### PROBLEM
Restate every record word for word, without the pictures.

### SUPPLIED DATA
- - - - -

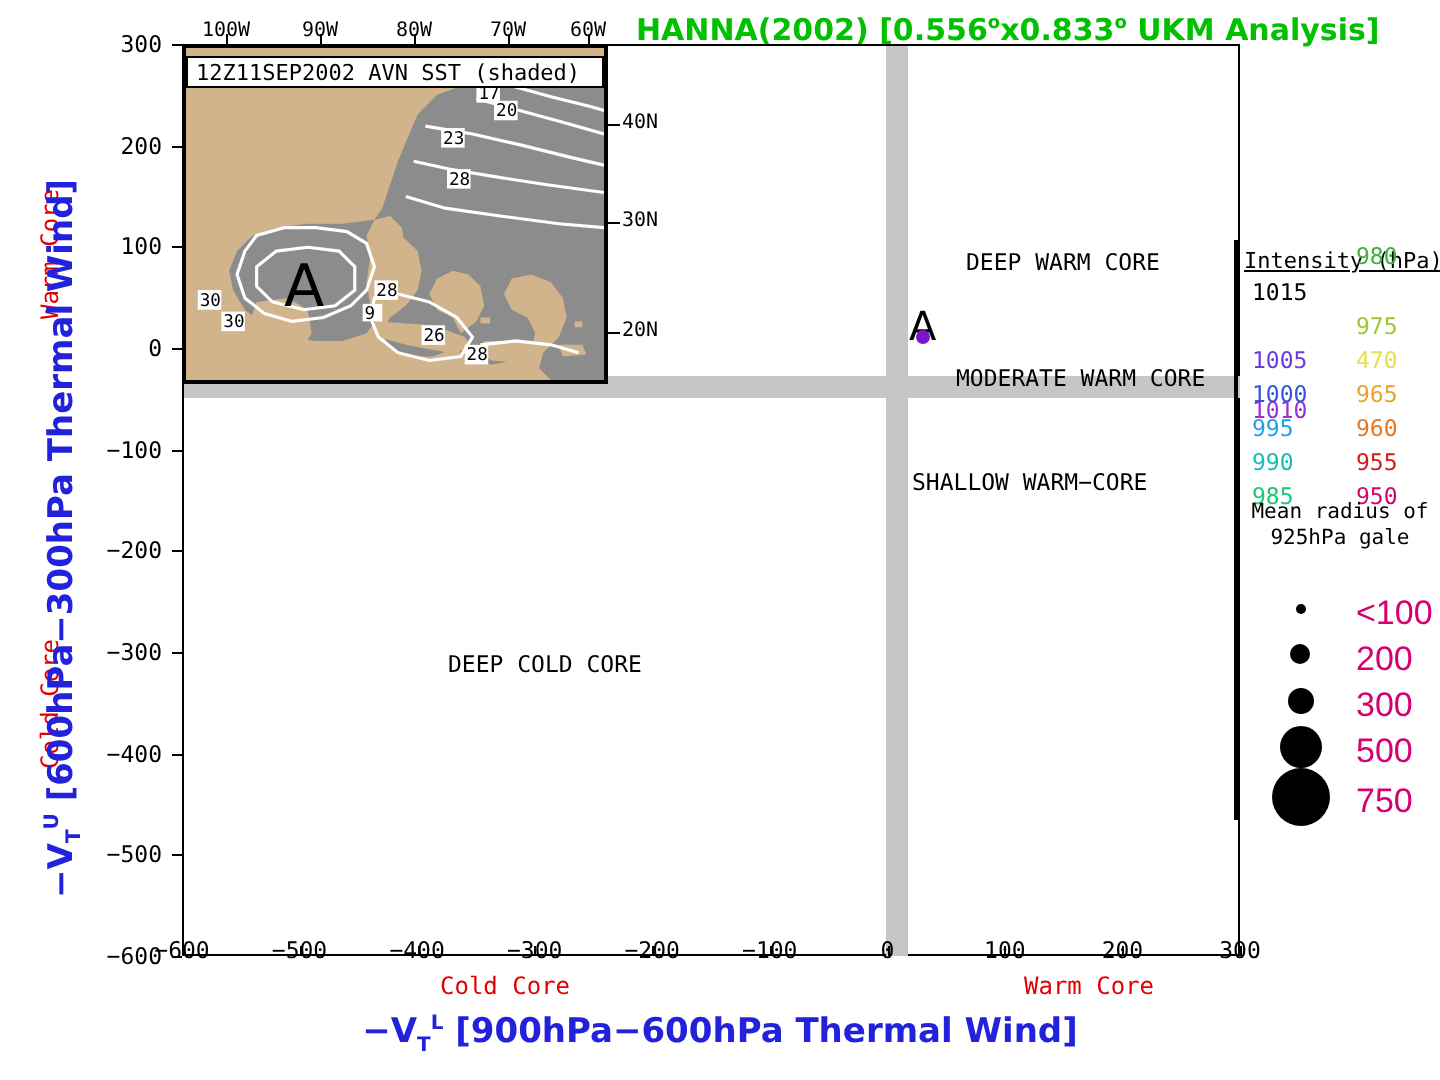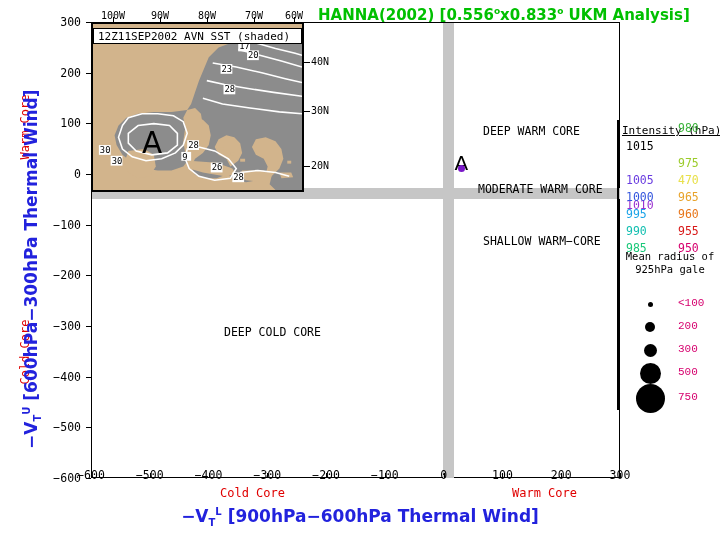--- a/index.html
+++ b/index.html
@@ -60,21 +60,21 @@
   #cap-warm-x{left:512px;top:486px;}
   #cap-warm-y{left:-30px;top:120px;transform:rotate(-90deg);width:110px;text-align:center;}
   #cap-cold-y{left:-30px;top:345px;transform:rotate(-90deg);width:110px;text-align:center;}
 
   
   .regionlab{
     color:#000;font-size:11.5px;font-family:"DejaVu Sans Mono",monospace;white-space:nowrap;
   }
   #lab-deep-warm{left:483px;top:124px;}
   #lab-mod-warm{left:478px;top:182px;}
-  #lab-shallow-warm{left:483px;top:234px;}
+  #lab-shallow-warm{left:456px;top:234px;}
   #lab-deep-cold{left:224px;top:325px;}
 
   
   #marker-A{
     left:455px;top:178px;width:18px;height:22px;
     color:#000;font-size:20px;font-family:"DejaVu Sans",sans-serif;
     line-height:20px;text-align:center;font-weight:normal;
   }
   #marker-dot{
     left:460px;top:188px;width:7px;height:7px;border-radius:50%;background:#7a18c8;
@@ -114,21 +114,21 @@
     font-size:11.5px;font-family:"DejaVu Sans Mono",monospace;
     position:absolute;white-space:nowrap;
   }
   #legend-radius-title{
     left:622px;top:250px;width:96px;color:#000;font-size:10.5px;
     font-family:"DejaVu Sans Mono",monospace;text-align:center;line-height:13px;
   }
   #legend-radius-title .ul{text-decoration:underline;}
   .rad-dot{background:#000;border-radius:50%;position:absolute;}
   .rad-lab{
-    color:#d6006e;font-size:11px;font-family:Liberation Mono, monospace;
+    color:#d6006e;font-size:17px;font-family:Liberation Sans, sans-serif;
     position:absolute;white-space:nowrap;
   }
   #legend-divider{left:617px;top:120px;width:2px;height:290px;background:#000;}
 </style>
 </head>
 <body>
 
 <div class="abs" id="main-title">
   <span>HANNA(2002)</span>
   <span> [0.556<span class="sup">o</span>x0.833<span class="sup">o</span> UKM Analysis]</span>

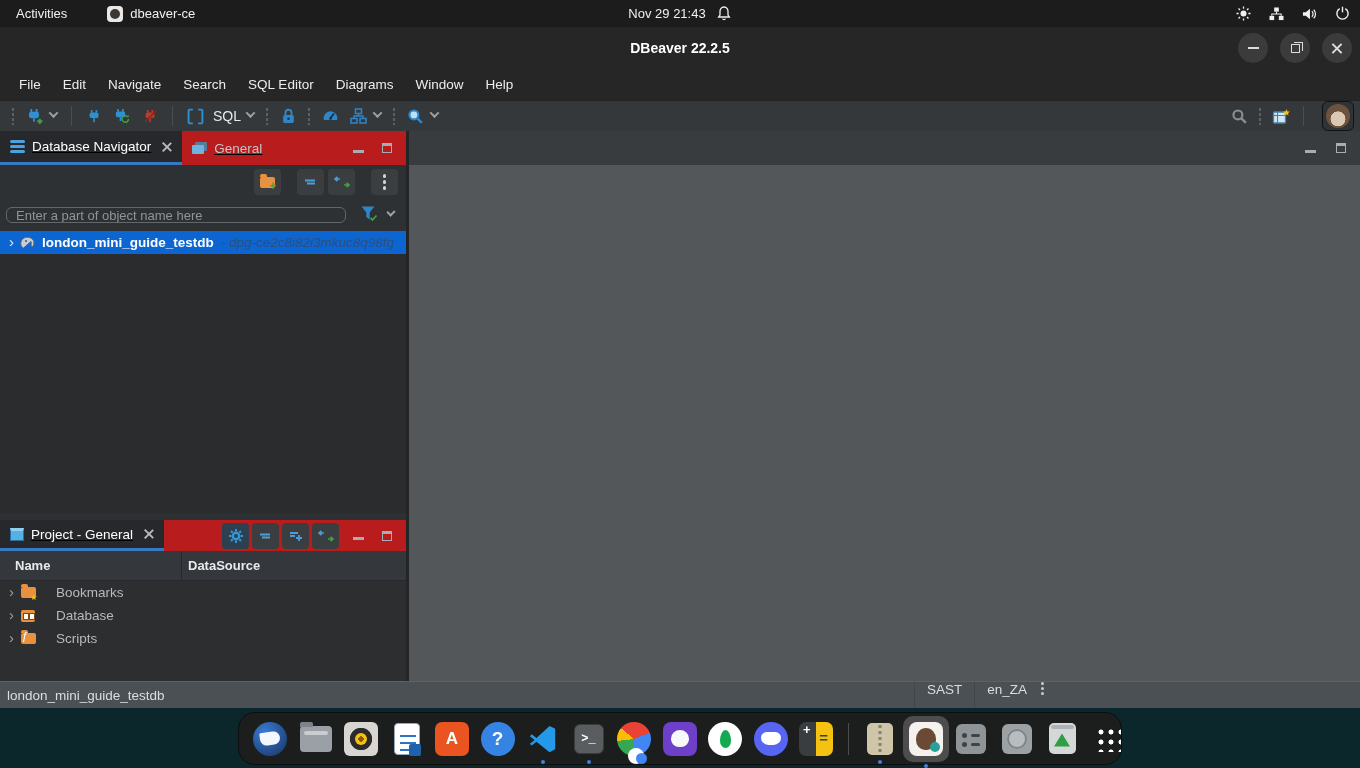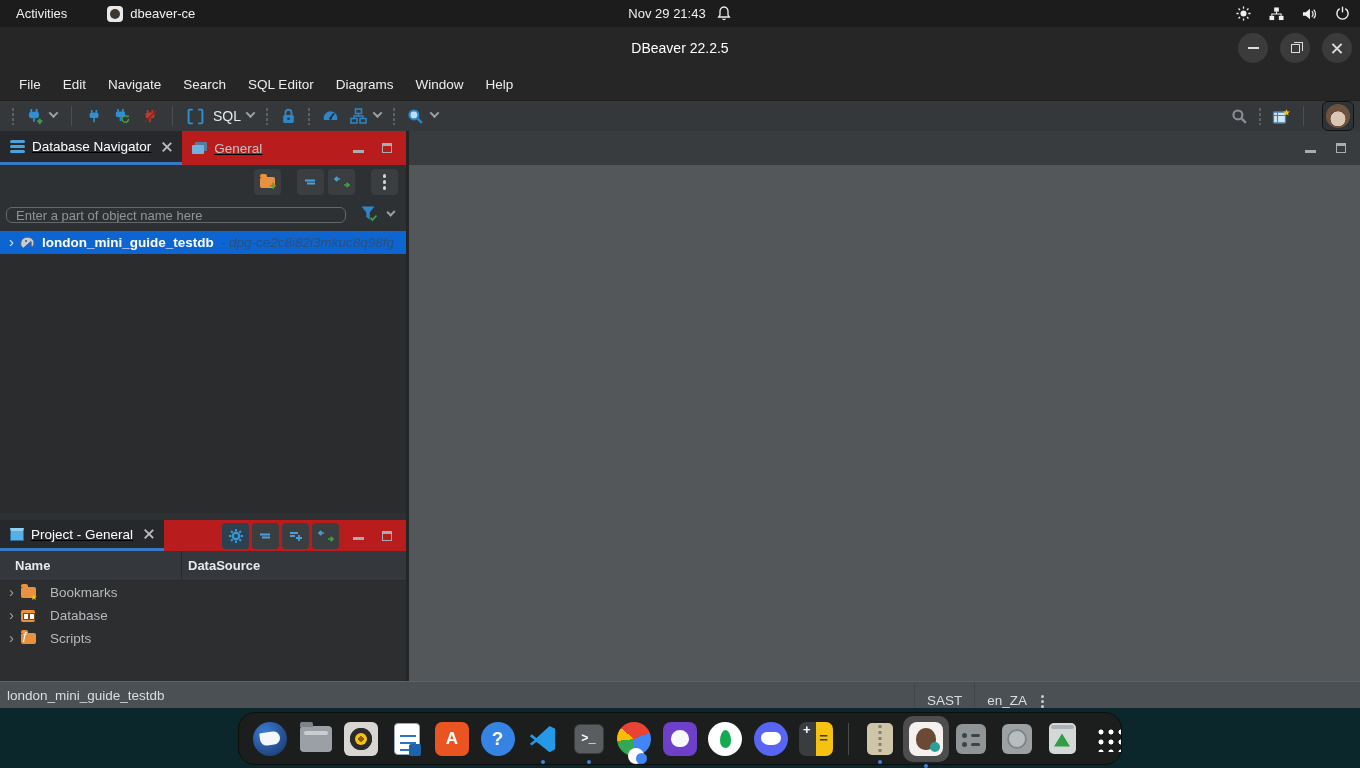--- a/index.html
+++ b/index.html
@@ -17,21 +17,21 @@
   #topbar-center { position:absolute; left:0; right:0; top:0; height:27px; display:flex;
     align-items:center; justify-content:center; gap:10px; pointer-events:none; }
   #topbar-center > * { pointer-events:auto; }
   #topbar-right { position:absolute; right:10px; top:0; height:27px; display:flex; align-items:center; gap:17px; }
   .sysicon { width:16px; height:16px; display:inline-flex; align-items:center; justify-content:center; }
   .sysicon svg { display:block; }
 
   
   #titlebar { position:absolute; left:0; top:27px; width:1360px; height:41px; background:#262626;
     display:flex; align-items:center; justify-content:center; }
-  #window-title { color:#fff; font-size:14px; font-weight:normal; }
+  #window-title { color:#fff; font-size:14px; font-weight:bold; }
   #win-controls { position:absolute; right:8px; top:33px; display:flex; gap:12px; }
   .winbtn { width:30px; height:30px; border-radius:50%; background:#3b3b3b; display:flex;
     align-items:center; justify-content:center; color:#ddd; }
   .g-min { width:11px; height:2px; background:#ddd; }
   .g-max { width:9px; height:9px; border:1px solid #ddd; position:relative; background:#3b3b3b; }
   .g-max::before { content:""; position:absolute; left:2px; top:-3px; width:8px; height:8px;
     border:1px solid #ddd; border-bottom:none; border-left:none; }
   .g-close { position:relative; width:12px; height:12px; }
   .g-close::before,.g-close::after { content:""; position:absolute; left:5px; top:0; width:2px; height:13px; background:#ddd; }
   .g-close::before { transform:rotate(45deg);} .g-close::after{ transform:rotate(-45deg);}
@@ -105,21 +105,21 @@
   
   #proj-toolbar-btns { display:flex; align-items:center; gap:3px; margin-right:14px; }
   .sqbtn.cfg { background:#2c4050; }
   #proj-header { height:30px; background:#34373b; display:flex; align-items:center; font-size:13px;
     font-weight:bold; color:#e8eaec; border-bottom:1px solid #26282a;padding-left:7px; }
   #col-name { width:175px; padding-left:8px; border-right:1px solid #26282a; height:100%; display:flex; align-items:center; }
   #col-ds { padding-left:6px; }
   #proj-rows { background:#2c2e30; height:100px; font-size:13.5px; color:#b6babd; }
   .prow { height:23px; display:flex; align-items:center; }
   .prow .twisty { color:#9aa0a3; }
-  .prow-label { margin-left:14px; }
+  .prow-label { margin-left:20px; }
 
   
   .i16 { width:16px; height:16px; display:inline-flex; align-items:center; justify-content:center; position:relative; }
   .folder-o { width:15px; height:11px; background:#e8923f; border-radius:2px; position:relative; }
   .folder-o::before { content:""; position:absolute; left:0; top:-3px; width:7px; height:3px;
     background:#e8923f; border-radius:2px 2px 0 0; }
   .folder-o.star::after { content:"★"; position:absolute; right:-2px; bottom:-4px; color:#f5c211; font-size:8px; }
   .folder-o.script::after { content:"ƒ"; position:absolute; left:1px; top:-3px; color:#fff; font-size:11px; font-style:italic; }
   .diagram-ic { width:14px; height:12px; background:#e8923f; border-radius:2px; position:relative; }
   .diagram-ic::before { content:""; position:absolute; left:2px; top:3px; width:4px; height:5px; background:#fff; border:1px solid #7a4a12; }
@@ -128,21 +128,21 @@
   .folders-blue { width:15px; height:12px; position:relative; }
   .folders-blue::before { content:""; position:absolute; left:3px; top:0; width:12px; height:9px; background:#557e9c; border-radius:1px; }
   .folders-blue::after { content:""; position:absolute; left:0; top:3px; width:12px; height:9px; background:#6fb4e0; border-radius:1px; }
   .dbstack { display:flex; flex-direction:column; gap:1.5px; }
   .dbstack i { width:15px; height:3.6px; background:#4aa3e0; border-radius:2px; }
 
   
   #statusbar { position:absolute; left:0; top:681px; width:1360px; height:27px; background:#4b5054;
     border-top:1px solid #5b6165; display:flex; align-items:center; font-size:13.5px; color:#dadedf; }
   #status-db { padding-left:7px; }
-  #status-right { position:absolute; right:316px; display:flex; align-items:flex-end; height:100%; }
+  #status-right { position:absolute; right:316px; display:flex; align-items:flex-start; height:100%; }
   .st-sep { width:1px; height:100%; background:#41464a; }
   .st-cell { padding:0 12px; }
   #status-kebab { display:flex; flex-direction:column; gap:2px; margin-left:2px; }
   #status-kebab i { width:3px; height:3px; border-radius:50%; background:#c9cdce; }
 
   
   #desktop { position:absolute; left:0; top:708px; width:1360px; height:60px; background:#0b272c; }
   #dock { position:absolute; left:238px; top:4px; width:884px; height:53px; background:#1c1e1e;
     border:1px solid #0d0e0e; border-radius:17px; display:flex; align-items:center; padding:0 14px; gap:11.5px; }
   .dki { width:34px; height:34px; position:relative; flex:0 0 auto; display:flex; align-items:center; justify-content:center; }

- - - - -

### TASK RESPONSE
--- a/index.html
+++ b/index.html
@@ -60,21 +60,21 @@
   #cap-warm-x{left:512px;top:486px;}
   #cap-warm-y{left:-30px;top:120px;transform:rotate(-90deg);width:110px;text-align:center;}
   #cap-cold-y{left:-30px;top:345px;transform:rotate(-90deg);width:110px;text-align:center;}
 
   
   .regionlab{
     color:#000;font-size:11.5px;font-family:"DejaVu Sans Mono",monospace;white-space:nowrap;
   }
   #lab-deep-warm{left:483px;top:124px;}
   #lab-mod-warm{left:478px;top:182px;}
-  #lab-shallow-warm{left:483px;top:234px;}
+  #lab-shallow-warm{left:456px;top:234px;}
   #lab-deep-cold{left:224px;top:325px;}
 
   
   #marker-A{
     left:455px;top:178px;width:18px;height:22px;
     color:#000;font-size:20px;font-family:"DejaVu Sans",sans-serif;
     line-height:20px;text-align:center;font-weight:normal;
   }
   #marker-dot{
     left:460px;top:188px;width:7px;height:7px;border-radius:50%;background:#7a18c8;
@@ -114,21 +114,21 @@
     font-size:11.5px;font-family:"DejaVu Sans Mono",monospace;
     position:absolute;white-space:nowrap;
   }
   #legend-radius-title{
     left:622px;top:250px;width:96px;color:#000;font-size:10.5px;
     font-family:"DejaVu Sans Mono",monospace;text-align:center;line-height:13px;
   }
   #legend-radius-title .ul{text-decoration:underline;}
   .rad-dot{background:#000;border-radius:50%;position:absolute;}
   .rad-lab{
-    color:#d6006e;font-size:11px;font-family:Liberation Mono, monospace;
+    color:#d6006e;font-size:17px;font-family:Liberation Sans, sans-serif;
     position:absolute;white-space:nowrap;
   }
   #legend-divider{left:617px;top:120px;width:2px;height:290px;background:#000;}
 </style>
 </head>
 <body>
 
 <div class="abs" id="main-title">
   <span>HANNA(2002)</span>
   <span> [0.556<span class="sup">o</span>x0.833<span class="sup">o</span> UKM Analysis]</span>

--- a/index.html
+++ b/index.html
@@ -17,21 +17,21 @@
   #topbar-center { position:absolute; left:0; right:0; top:0; height:27px; display:flex;
     align-items:center; justify-content:center; gap:10px; pointer-events:none; }
   #topbar-center > * { pointer-events:auto; }
   #topbar-right { position:absolute; right:10px; top:0; height:27px; display:flex; align-items:center; gap:17px; }
   .sysicon { width:16px; height:16px; display:inline-flex; align-items:center; justify-content:center; }
   .sysicon svg { display:block; }
 
   
   #titlebar { position:absolute; left:0; top:27px; width:1360px; height:41px; background:#262626;
     display:flex; align-items:center; justify-content:center; }
-  #window-title { color:#fff; font-size:14px; font-weight:normal; }
+  #window-title { color:#fff; font-size:14px; font-weight:bold; }
   #win-controls { position:absolute; right:8px; top:33px; display:flex; gap:12px; }
   .winbtn { width:30px; height:30px; border-radius:50%; background:#3b3b3b; display:flex;
     align-items:center; justify-content:center; color:#ddd; }
   .g-min { width:11px; height:2px; background:#ddd; }
   .g-max { width:9px; height:9px; border:1px solid #ddd; position:relative; background:#3b3b3b; }
   .g-max::before { content:""; position:absolute; left:2px; top:-3px; width:8px; height:8px;
     border:1px solid #ddd; border-bottom:none; border-left:none; }
   .g-close { position:relative; width:12px; height:12px; }
   .g-close::before,.g-close::after { content:""; position:absolute; left:5px; top:0; width:2px; height:13px; background:#ddd; }
   .g-close::before { transform:rotate(45deg);} .g-close::after{ transform:rotate(-45deg);}
@@ -105,21 +105,21 @@
   
   #proj-toolbar-btns { display:flex; align-items:center; gap:3px; margin-right:14px; }
   .sqbtn.cfg { background:#2c4050; }
   #proj-header { height:30px; background:#34373b; display:flex; align-items:center; font-size:13px;
     font-weight:bold; color:#e8eaec; border-bottom:1px solid #26282a;padding-left:7px; }
   #col-name { width:175px; padding-left:8px; border-right:1px solid #26282a; height:100%; display:flex; align-items:center; }
   #col-ds { padding-left:6px; }
   #proj-rows { background:#2c2e30; height:100px; font-size:13.5px; color:#b6babd; }
   .prow { height:23px; display:flex; align-items:center; }
   .prow .twisty { color:#9aa0a3; }
-  .prow-label { margin-left:14px; }
+  .prow-label { margin-left:20px; }
 
   
   .i16 { width:16px; height:16px; display:inline-flex; align-items:center; justify-content:center; position:relative; }
   .folder-o { width:15px; height:11px; background:#e8923f; border-radius:2px; position:relative; }
   .folder-o::before { content:""; position:absolute; left:0; top:-3px; width:7px; height:3px;
     background:#e8923f; border-radius:2px 2px 0 0; }
   .folder-o.star::after { content:"★"; position:absolute; right:-2px; bottom:-4px; color:#f5c211; font-size:8px; }
   .folder-o.script::after { content:"ƒ"; position:absolute; left:1px; top:-3px; color:#fff; font-size:11px; font-style:italic; }
   .diagram-ic { width:14px; height:12px; background:#e8923f; border-radius:2px; position:relative; }
   .diagram-ic::before { content:""; position:absolute; left:2px; top:3px; width:4px; height:5px; background:#fff; border:1px solid #7a4a12; }
@@ -128,21 +128,21 @@
   .folders-blue { width:15px; height:12px; position:relative; }
   .folders-blue::before { content:""; position:absolute; left:3px; top:0; width:12px; height:9px; background:#557e9c; border-radius:1px; }
   .folders-blue::after { content:""; position:absolute; left:0; top:3px; width:12px; height:9px; background:#6fb4e0; border-radius:1px; }
   .dbstack { display:flex; flex-direction:column; gap:1.5px; }
   .dbstack i { width:15px; height:3.6px; background:#4aa3e0; border-radius:2px; }
 
   
   #statusbar { position:absolute; left:0; top:681px; width:1360px; height:27px; background:#4b5054;
     border-top:1px solid #5b6165; display:flex; align-items:center; font-size:13.5px; color:#dadedf; }
   #status-db { padding-left:7px; }
-  #status-right { position:absolute; right:316px; display:flex; align-items:flex-end; height:100%; }
+  #status-right { position:absolute; right:316px; display:flex; align-items:flex-start; height:100%; }
   .st-sep { width:1px; height:100%; background:#41464a; }
   .st-cell { padding:0 12px; }
   #status-kebab { display:flex; flex-direction:column; gap:2px; margin-left:2px; }
   #status-kebab i { width:3px; height:3px; border-radius:50%; background:#c9cdce; }
 
   
   #desktop { position:absolute; left:0; top:708px; width:1360px; height:60px; background:#0b272c; }
   #dock { position:absolute; left:238px; top:4px; width:884px; height:53px; background:#1c1e1e;
     border:1px solid #0d0e0e; border-radius:17px; display:flex; align-items:center; padding:0 14px; gap:11.5px; }
   .dki { width:34px; height:34px; position:relative; flex:0 0 auto; display:flex; align-items:center; justify-content:center; }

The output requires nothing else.